Seeking to gain ground against Sen. John Kerry, President Bush said Thursday that his Democratic opponent “wants to expand government” in education, health care, taxes and virtually every other area of domestic policy.
“We have a difference of philosophy in this campaign,” Bush told supporters. “It’s a clear difference: my opponent’s programs will expand government. Our programs will expand opportunity.”
It’s one of those charges that’s so transparently silly, it makes me wonder if the Kerry campaign made it up to make Bush look ridiculous.
Bush, after campaigning in support of limited government four years ago, has expanded the federal government’s role in education to unprecedented heights through his No Child Left Behind law. He’s expanded federal funding in Medicare and sort-of created a new entitlement aspect to the program. He expanded the government’s role in elections by signing McCain-Feingold into law (despite earlier promises to the contrary). He’s increased the federal government’s role in corporate accounting after the Enron debacle, trade policy with steel tarrifs, and law enforcement with the Patriot Act. Bush even expanded the executive branch with a new Cabinet post.
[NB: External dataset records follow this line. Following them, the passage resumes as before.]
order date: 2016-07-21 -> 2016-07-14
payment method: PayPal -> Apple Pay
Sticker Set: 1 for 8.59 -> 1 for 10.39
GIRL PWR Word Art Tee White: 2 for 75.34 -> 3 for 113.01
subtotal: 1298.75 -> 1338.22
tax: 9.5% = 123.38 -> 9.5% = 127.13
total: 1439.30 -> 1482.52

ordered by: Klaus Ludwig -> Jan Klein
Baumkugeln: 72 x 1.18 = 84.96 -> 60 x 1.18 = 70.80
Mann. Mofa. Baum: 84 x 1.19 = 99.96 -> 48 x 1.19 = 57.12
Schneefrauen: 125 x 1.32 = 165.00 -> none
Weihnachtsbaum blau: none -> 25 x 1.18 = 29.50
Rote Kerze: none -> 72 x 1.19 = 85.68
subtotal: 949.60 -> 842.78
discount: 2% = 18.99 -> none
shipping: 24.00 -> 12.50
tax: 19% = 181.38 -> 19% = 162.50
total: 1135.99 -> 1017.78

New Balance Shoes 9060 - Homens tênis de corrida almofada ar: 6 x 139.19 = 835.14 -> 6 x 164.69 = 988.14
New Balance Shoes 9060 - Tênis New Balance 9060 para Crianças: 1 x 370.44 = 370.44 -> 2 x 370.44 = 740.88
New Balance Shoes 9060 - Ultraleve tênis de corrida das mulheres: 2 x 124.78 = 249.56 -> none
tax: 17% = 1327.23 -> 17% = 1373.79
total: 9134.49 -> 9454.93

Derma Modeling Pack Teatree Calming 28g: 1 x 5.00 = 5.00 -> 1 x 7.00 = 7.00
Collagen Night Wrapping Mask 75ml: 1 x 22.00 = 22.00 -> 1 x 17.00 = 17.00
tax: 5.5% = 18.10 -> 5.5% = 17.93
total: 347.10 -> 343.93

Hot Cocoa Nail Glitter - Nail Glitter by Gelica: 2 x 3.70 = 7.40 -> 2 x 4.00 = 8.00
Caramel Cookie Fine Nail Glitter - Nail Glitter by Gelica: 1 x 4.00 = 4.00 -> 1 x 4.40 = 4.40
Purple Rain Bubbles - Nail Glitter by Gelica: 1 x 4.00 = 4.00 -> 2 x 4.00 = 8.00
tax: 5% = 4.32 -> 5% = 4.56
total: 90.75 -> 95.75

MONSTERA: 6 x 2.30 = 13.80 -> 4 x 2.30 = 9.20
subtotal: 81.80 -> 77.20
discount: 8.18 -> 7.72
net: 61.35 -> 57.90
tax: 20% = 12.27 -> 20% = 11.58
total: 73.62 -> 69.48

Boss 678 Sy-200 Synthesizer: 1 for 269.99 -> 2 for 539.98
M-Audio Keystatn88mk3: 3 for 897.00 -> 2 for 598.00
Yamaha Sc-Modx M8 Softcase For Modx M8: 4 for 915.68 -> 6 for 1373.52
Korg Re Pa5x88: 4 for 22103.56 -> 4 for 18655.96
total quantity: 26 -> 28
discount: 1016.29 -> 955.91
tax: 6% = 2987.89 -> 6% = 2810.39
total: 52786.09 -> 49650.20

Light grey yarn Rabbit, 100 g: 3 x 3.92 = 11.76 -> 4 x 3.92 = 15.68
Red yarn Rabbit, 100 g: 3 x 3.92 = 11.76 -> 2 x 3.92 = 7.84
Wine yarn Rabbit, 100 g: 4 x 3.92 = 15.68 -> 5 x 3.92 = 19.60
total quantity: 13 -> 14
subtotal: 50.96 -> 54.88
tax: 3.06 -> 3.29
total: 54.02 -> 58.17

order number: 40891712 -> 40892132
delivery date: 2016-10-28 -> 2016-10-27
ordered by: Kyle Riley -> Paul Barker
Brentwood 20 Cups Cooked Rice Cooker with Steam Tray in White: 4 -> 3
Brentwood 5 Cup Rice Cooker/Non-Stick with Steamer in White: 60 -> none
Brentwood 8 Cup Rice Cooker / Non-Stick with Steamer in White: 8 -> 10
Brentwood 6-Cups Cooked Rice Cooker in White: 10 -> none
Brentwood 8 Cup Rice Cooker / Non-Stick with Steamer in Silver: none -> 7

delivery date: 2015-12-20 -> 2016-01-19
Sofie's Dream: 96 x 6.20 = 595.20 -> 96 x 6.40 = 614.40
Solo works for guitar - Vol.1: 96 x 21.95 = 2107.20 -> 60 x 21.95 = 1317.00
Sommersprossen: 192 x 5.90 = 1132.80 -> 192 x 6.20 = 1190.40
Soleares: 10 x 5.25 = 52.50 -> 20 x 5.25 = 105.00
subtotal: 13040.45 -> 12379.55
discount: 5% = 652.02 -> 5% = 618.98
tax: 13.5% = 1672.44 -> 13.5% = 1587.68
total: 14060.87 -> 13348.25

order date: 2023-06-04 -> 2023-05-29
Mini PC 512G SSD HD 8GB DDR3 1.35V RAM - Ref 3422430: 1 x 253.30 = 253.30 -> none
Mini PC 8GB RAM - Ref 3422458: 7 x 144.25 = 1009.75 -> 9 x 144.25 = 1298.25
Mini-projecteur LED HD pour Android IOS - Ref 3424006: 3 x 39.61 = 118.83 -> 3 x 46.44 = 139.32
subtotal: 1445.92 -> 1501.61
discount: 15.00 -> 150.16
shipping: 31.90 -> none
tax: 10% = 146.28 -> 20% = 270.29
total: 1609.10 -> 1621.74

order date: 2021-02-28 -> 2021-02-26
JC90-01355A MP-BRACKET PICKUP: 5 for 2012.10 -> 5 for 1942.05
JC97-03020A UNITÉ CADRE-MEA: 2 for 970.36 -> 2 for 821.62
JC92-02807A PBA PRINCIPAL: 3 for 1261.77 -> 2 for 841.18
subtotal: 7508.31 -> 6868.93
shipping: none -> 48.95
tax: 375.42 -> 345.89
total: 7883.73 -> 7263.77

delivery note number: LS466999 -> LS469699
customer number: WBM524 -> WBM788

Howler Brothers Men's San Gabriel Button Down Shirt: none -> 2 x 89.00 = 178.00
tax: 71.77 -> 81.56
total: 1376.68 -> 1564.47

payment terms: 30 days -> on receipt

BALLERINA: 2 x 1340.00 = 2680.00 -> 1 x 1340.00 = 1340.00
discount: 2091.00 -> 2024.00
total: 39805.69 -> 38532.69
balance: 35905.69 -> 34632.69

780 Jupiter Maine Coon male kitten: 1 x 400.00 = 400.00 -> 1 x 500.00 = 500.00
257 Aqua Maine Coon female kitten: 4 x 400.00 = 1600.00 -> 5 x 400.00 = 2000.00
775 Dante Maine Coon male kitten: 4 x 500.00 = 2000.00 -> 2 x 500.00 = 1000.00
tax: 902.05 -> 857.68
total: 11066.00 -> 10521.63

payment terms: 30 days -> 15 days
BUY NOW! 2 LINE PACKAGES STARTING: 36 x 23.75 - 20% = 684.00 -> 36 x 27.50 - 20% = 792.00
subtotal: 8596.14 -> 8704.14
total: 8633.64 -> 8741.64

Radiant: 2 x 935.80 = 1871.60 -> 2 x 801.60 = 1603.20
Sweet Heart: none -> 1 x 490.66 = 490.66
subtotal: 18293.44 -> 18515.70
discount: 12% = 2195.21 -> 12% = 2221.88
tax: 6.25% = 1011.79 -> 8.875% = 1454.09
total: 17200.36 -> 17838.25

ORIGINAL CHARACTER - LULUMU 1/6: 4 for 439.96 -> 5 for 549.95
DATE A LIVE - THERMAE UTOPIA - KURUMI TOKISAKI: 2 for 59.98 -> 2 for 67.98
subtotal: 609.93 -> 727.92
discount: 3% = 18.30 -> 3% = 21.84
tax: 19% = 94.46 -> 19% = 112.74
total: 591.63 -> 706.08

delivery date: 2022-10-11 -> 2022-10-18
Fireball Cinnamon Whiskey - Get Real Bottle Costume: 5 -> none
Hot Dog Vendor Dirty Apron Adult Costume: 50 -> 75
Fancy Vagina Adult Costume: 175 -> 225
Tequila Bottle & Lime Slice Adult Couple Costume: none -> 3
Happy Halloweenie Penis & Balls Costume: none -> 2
The size of the federal workforce is higher now than at any point since the end of the Cold War, while federal spending has risen higher and faster — both in real dollars and as a percentage of GDP — under Bush than with Bill Clinton.
But we have to make sure Bush has another term because Kerry might “expand government.” If Bush intended this to be some kind of joke, the punch line didn’t make any sense.